TASK STATEMENT: Read through the entries below and copy each line where "License" turns up.

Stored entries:
=-=-=-=-=

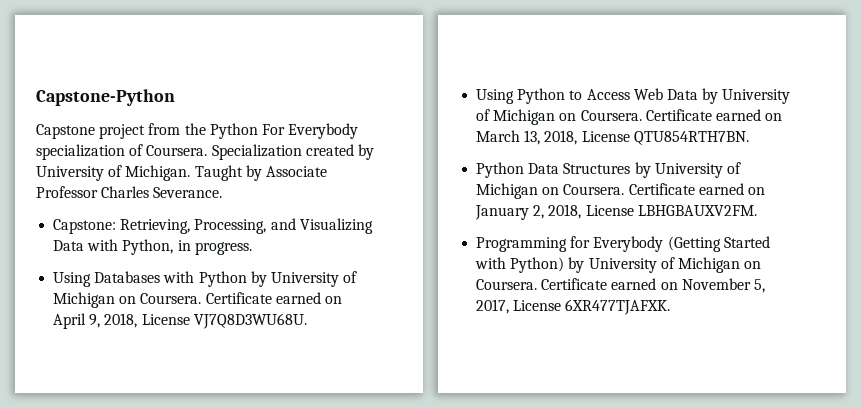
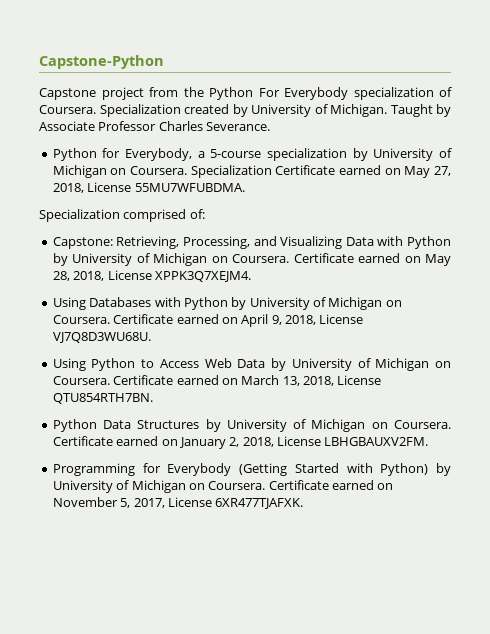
(223, 192) none -> [52,148,452,161] [52,165,451,178] [52,182,245,193] [39,209,205,222] // Python for Everybody, a 5-course specialization by University of Michigan on Coursera. Specialization Certificate earned on May 27, 2018, License 55MU7WFUBDMA. // Specialization comprised of:
[122,239,252,255] Python, in progress. -> [406,236,451,249] [52,253,452,266] [52,270,251,282] Python by University of Michigan on Coursera. Certificate earned on May 28, 2018, License XPPK3Q7XEJM4.

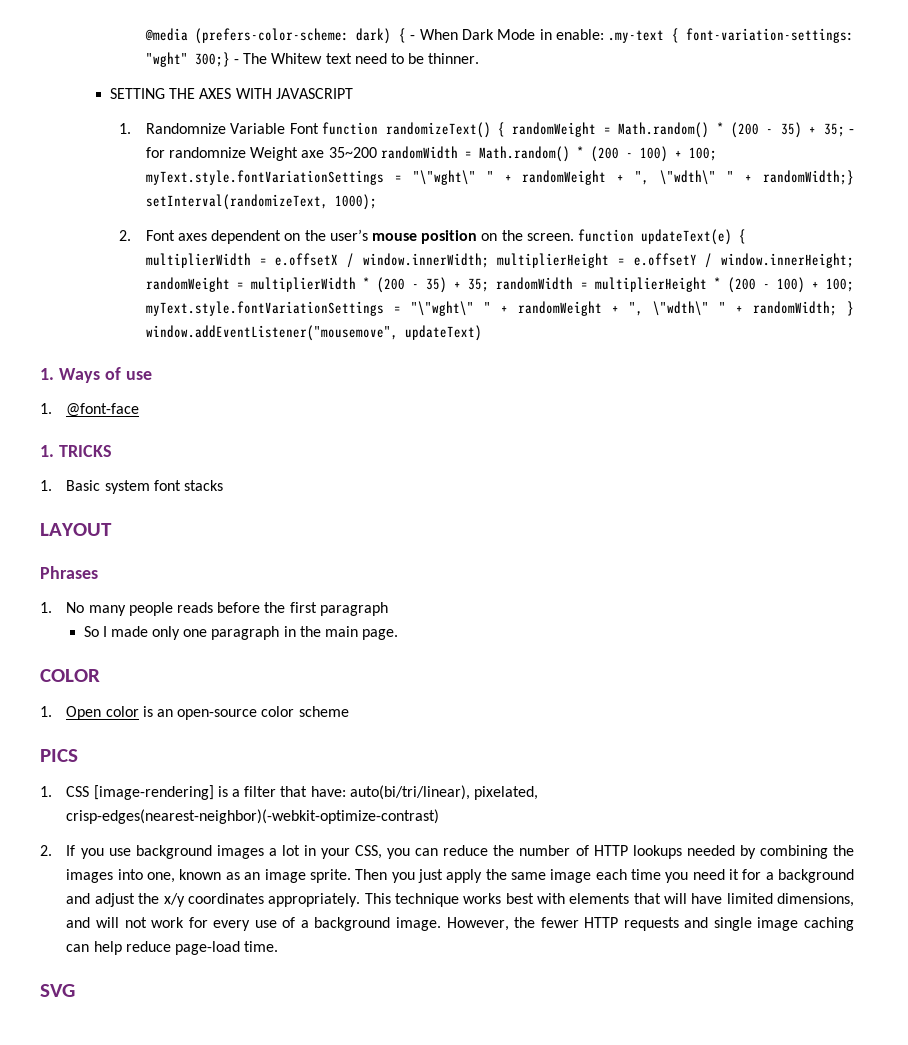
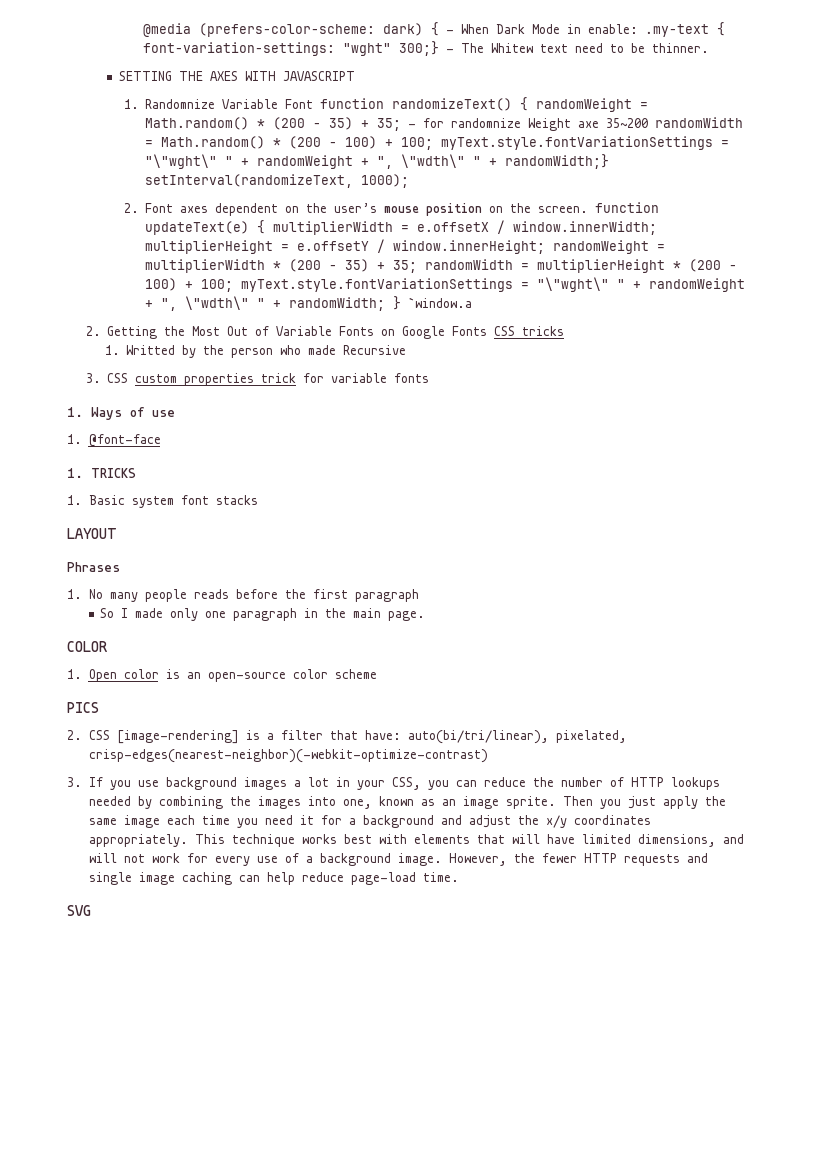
[145,325,482,341] window.addEventListener("mousemove", updateText) -> [408,297,473,308] [85,326,565,339] [104,345,407,358] [85,373,430,386] `window.a // 2. Getting the Most Out of Variable Fonts on Google Fonts CSS tricks // 1. Writted by the person who made Recursive // 3. CSS custom properties trick for variable fonts
[40,786,52,797] 1. -> [67,730,82,740] 2.
[40,845,52,856] 2. -> [67,777,82,787] 3.

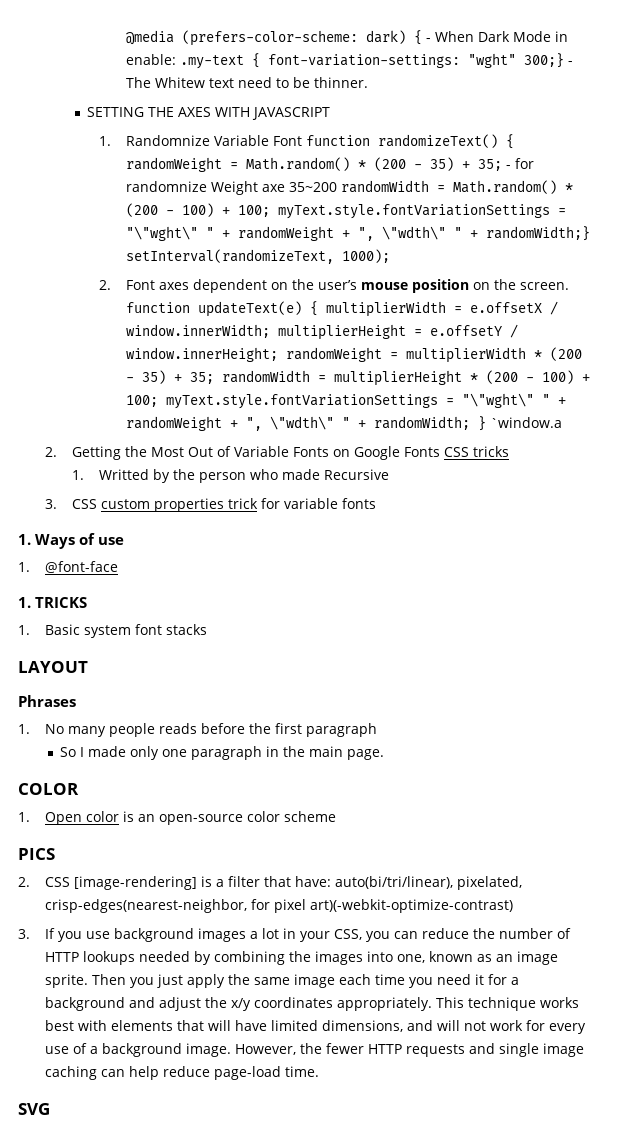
[88,749,488,763] crisp-edges(nearest-neighbor)(-webkit-optimize-contrast) -> [44,899,513,913] crisp-edges(nearest-neighbor, for pixel art)(-webkit-optimize-contrast)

=-=-=-=-=

RESULT BELOW:
(223, 192) none -> [52,148,452,161] [52,165,451,178] [52,182,245,193] [39,209,205,222] // Python for Everybody, a 5-course specialization by University of Michigan on Coursera. Specialization Certificate earned on May 27, 2018, License 55MU7WFUBDMA. // Specialization comprised of:
[122,239,252,255] Python, in progress. -> [406,236,451,249] [52,253,452,266] [52,270,251,282] Python by University of Michigan on Coursera. Certificate earned on May 28, 2018, License XPPK3Q7XEJM4.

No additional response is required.